TASK DETAILS: Everything in the listing below must be set down again exactly, apart from the pictures.
┌──
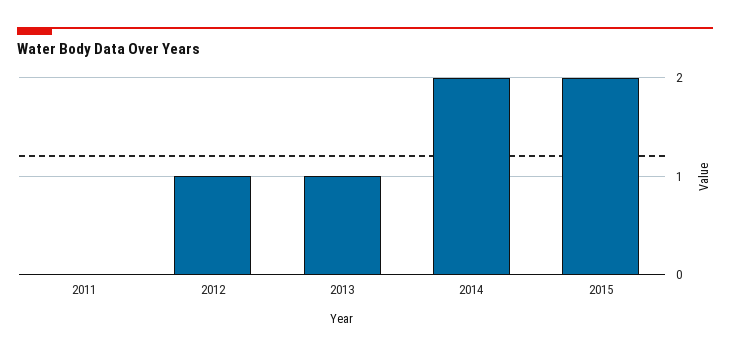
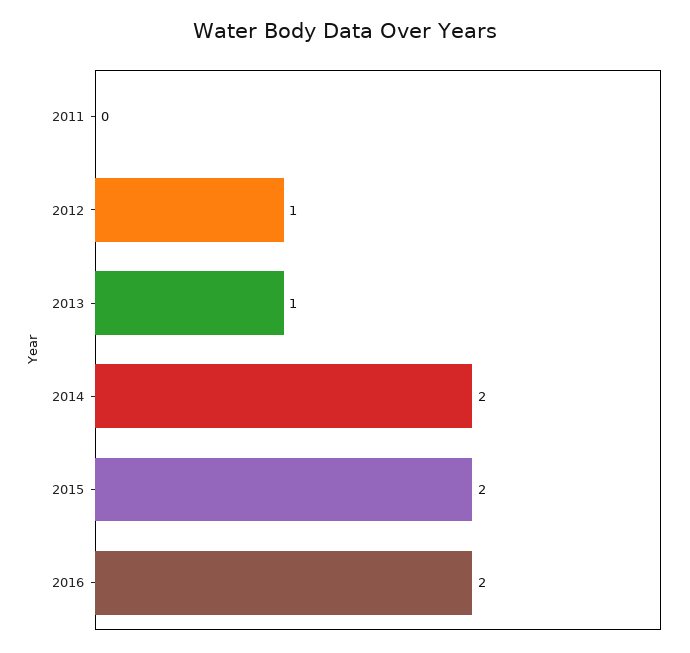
2016: none -> 2

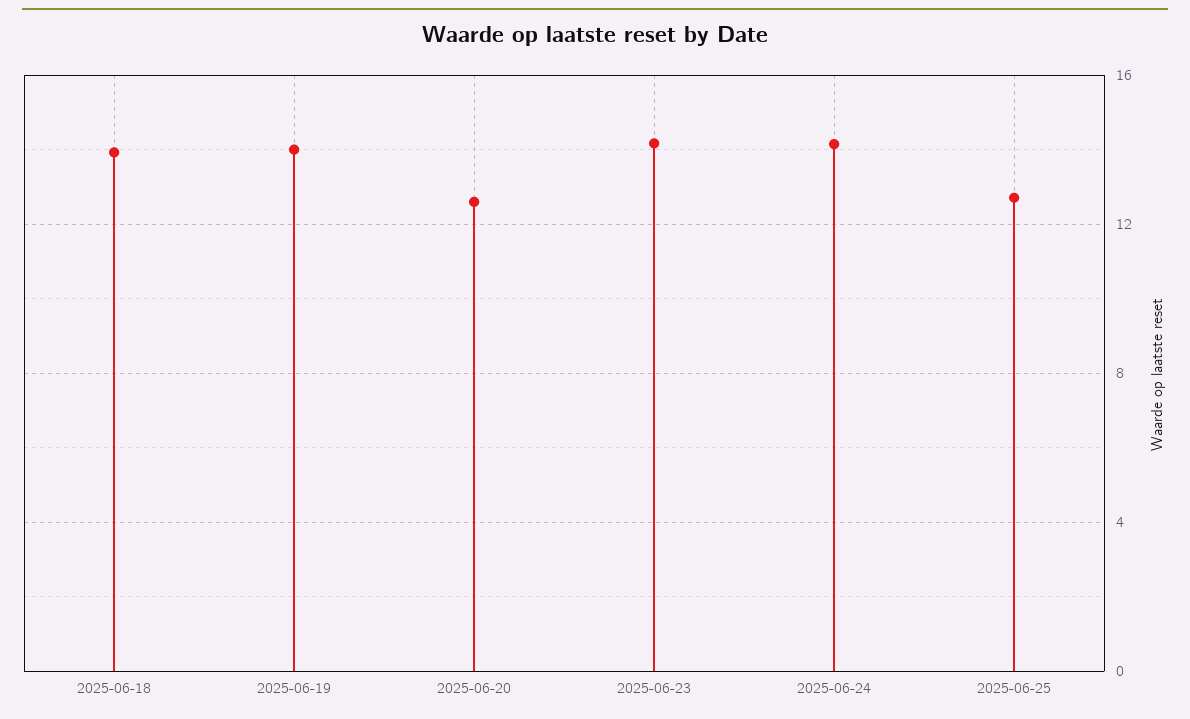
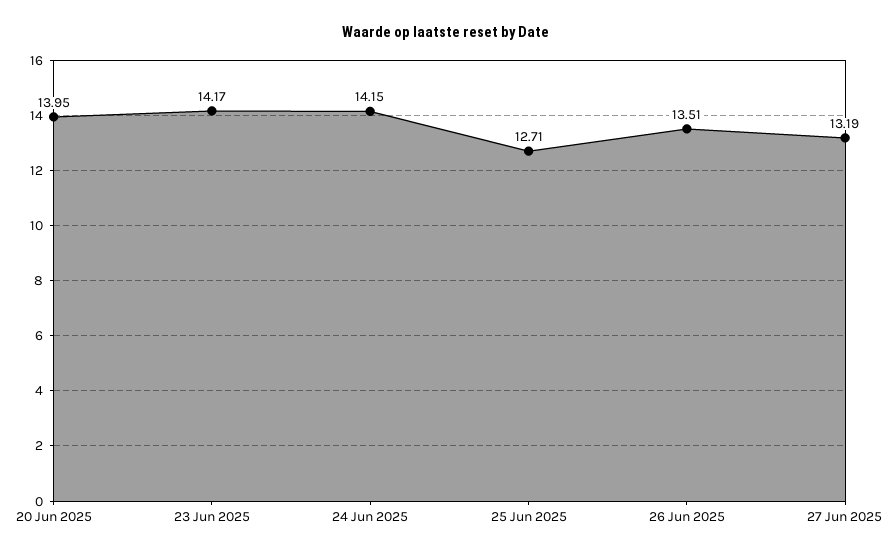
2025-06-18: 14 -> none
2025-06-19: 14 -> none
2025-06-20: 12.5 -> 13.95
26 Jun 2025: none -> 13.51
27 Jun 2025: none -> 13.19

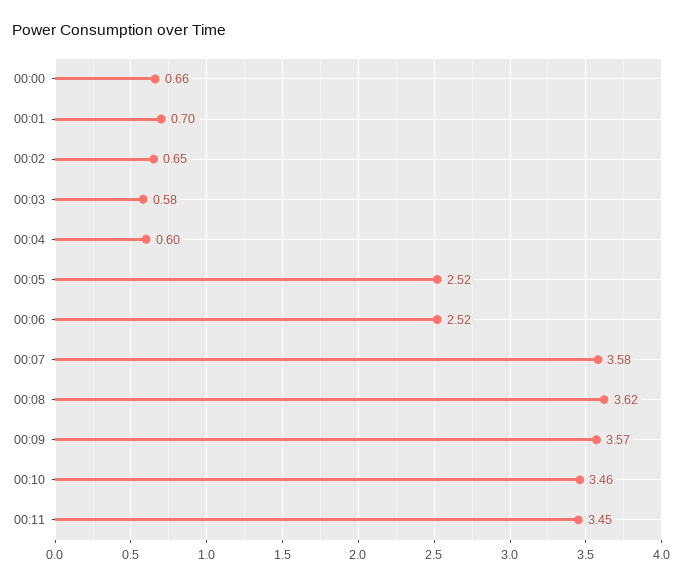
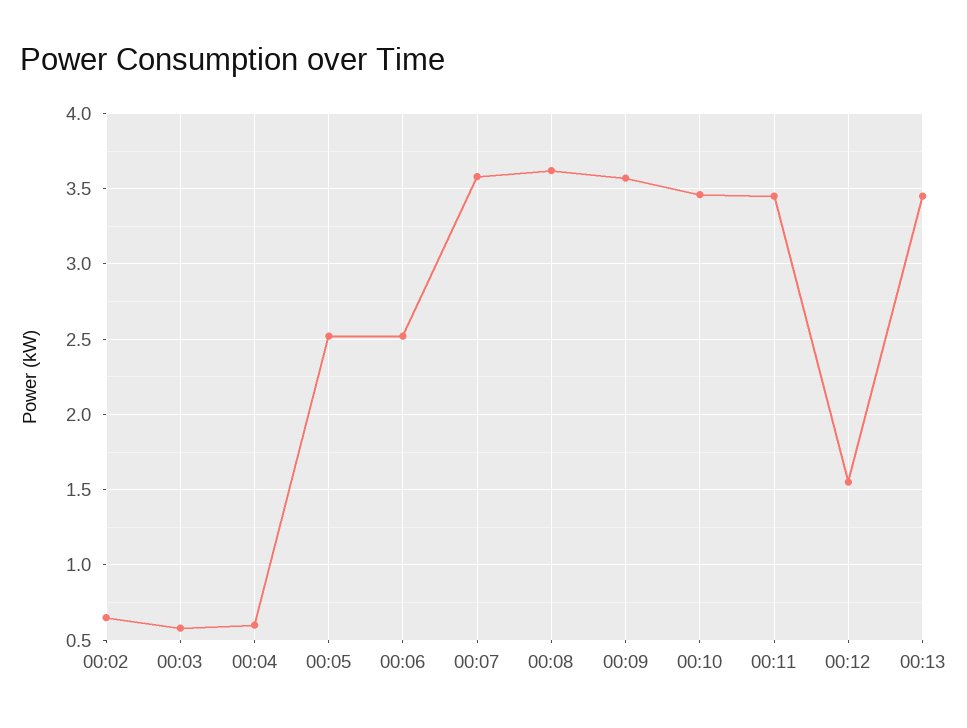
00:00: 0.66 -> none
00:01: 0.7 -> none
00:12: none -> 1.55
00:13: none -> 3.45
└──
OUTPUT FOR THIS TASK:
2016: none -> 2

2025-06-18: 14 -> none
2025-06-19: 14 -> none
2025-06-20: 12.5 -> 13.95
26 Jun 2025: none -> 13.51
27 Jun 2025: none -> 13.19

00:00: 0.66 -> none
00:01: 0.7 -> none
00:12: none -> 1.55
00:13: none -> 3.45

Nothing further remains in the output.